Одной из важных характеристик степени зрелости DC и их активационного статуса является секреция клетками IL-12 и IL-18. В ходе эксперимента было показано, что секреция IL-12 DC у больных ТЛ была повышенной в 1,6 раза относительно значений в группе здоровых доноров. При этом уровень продукции IL-18 DC не претерпевал выраженных отклонений от нормы (таблица). Возможно, повышение секреции провоспалительного IL-12 DC носит компенсаторно-приспособительный характер в связи с недостаточной активацией Т-лимфоцитов со стороны молекул костимуляции DC или характерным для туберкулеза дефицитом на Т-клетках взаимодействующих с ними рецепторами (CD28) [7]. Схожие данные были получены M.L. Ollerosetal. [2007], показавшими в эксперименте на трансгенных мышах, инфицированных возбудителем туберкулеза, повышение секреции IL-12, которое, однако, по заключению авторов, не влияло на образование гранулемы, дифференцировку Т-лимфоцитов в Th1-клетки, секрецию INFγ и элиминацию патогена.

Заключение

Полученные результаты позволяют полагать, что штаммы микобактерий туберкулеза способны ингибировать первый этап противотуберкулезного иммунного ответа, заключающийся в их связывании DC и представлении микобактериального антигена клеткам-эффекторам. Ведущими патогенетическими факторами нарушений индуктивной фазы иммунного ответа при туберкулезе легких являются дефицит на DC рецепторов типа TLR2 и молекул костимуляции CD86. Очевидно, что нарушение созревания и дисфункция DC являются результатом как прямого действия инфицирующего агента на процесс генерации DC из моноцитов периферической крови DC, так и следствием нарушений механизма трансдукции сигнала рецептор- и цитокинзависимой активации клеток [7; 20].

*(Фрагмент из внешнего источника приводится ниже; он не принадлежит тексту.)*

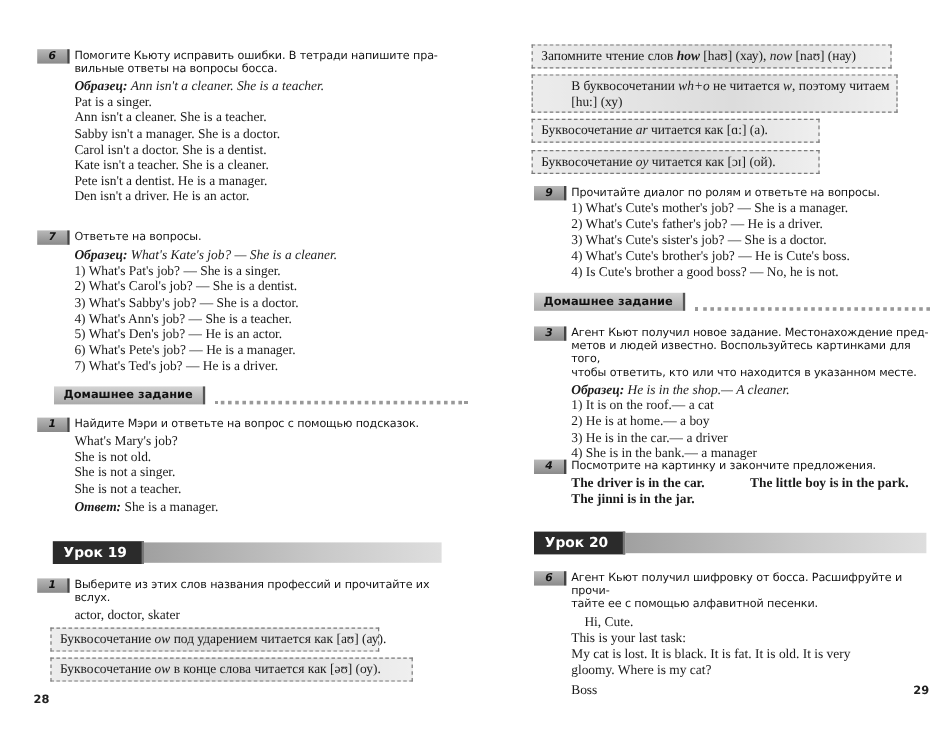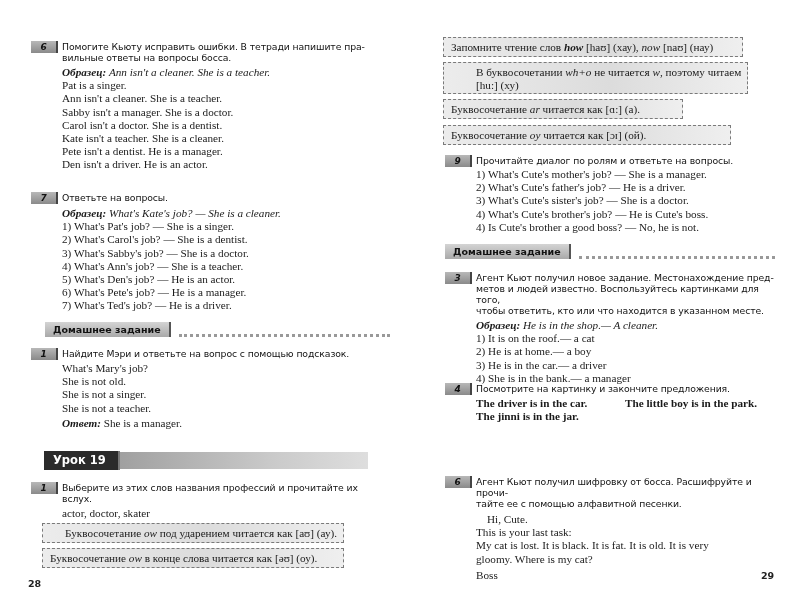--- a/index.html
+++ b/index.html
@@ -118,21 +118,21 @@
     <div class="task-head">
       <span class="task-num">1</span>
       <div>Выберите из этих слов названия профессий и прочитайте их</div>
       <div>вслух.</div>
     </div>
     <div class="task-body" style="margin-top:3px;">
       <div class="line">actor, doctor, skater</div>
     </div>
   </div>
 
-  <div class="rule-box" style="left:42px; top:523px; width:302px; height:20px;text-align:right;">
+  <div class="rule-box" style="left:42px; top:523px; width:274px; height:20px;text-align:right;">
     <span>Буквосочетание </span><i>ow</i><span> под ударением читается как [aʊ] (ау).</span>
   </div>
   <div class="rule-box" style="left:42px; top:548px; width:302px; height:20px;">
     <span>Буквосочетание </span><i>ow</i><span> в конце слова читается как [əʊ] (оу).</span>
   </div>
 
   <div class="page-num" style="left:28px; top:578px;">28</div>
 </div>
 
 <div class="page right">
@@ -143,21 +143,21 @@
 
   <div class="rule-box" style="left:43px; top:62px; width:305px; height:32px;padding-left:32px;">
     <div><span>В буквосочетании </span><i>wh+o</i><span> не читается </span><i>w</i><span>, поэтому читаем</span></div>
     <div>[hu:] (ху)</div>
   </div>
 
   <div class="rule-box" style="left:43px; top:99px; width:240px; height:20px;">
     <span>Буквосочетание </span><i>ar</i><span> читается как [ɑ:] (а).</span>
   </div>
 
-  <div class="rule-box" style="left:43px; top:125px; width:288px; height:20px;">
+  <div class="rule-box" style="left:43px; top:125px; width:240px; height:20px;">
     <span>Буквосочетание </span><i>oy</i><span> читается как [ɔɪ] (ой).</span>
   </div>
 
   <div class="task" style="left:45px; top:155px; width:340px;">
     <div class="task-head">
       <span class="task-num">9</span>
       <div>Прочитайте диалог по ролям и ответьте на вопросы.</div>
     </div>
     <div class="task-body" style="margin-top:2px;">
       <div class="line">1) What's Cute's mother's job? — She is a manager.</div>
@@ -200,20 +200,24 @@
           <div class="line">The driver is in the car.</div>
           <div class="line">The jinni is in the jar.</div>
         </div>
         <div class="col">
           <div class="line">The little boy is in the park.</div>
         </div>
       </div>
     </div>
   </div>
 
+  <div class="lesson-bar" style="left:45px; top:443px; width:327px;">
+    <span class="lesson-label">Урок 20</span>
+    <span class="lesson-grad"></span>
+  </div>
 
   <div class="task" style="left:45px; top:476px; width:340px;">
     <div class="task-head">
       <span class="task-num">6</span>
       <div>Агент Кьют получил шифровку от босса. Расшифруйте и прочи-</div>
       <div>тайте ее с помощью алфавитной песенки.</div>
     </div>
     <div class="task-body" style="margin-top:4px;">
       <div class="line" style="padding-left:11px;">Hi, Cute.</div>
       <div class="line">This is your last task:</div>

Работа выполнена при финансовой поддержке Совета по грантам при Президенте РФ для ведущих научных школ (16.120.11.614-НШ) и на средства персонального гранта от компании ОПТЭК по поддержке молодых ученых 2012 г. (договор от № 8/11 КЦ от 10 апреля 2012 г.).

Рецензенты:

Кологривова Е.Н., д.м.н., профессор кафедры иммунологии и аллергологии, ГБОУ ВПО СибГМУ Минздрава России, г.Томск;

Зима А.П., д.м.н., профессор кафедры молекулярной медицины и клинической лабораторной диагностики, ГБОУ ВПО СибГМУ Минздрава России г. Томск.

Работа поступила в редакцию 01.08.2013.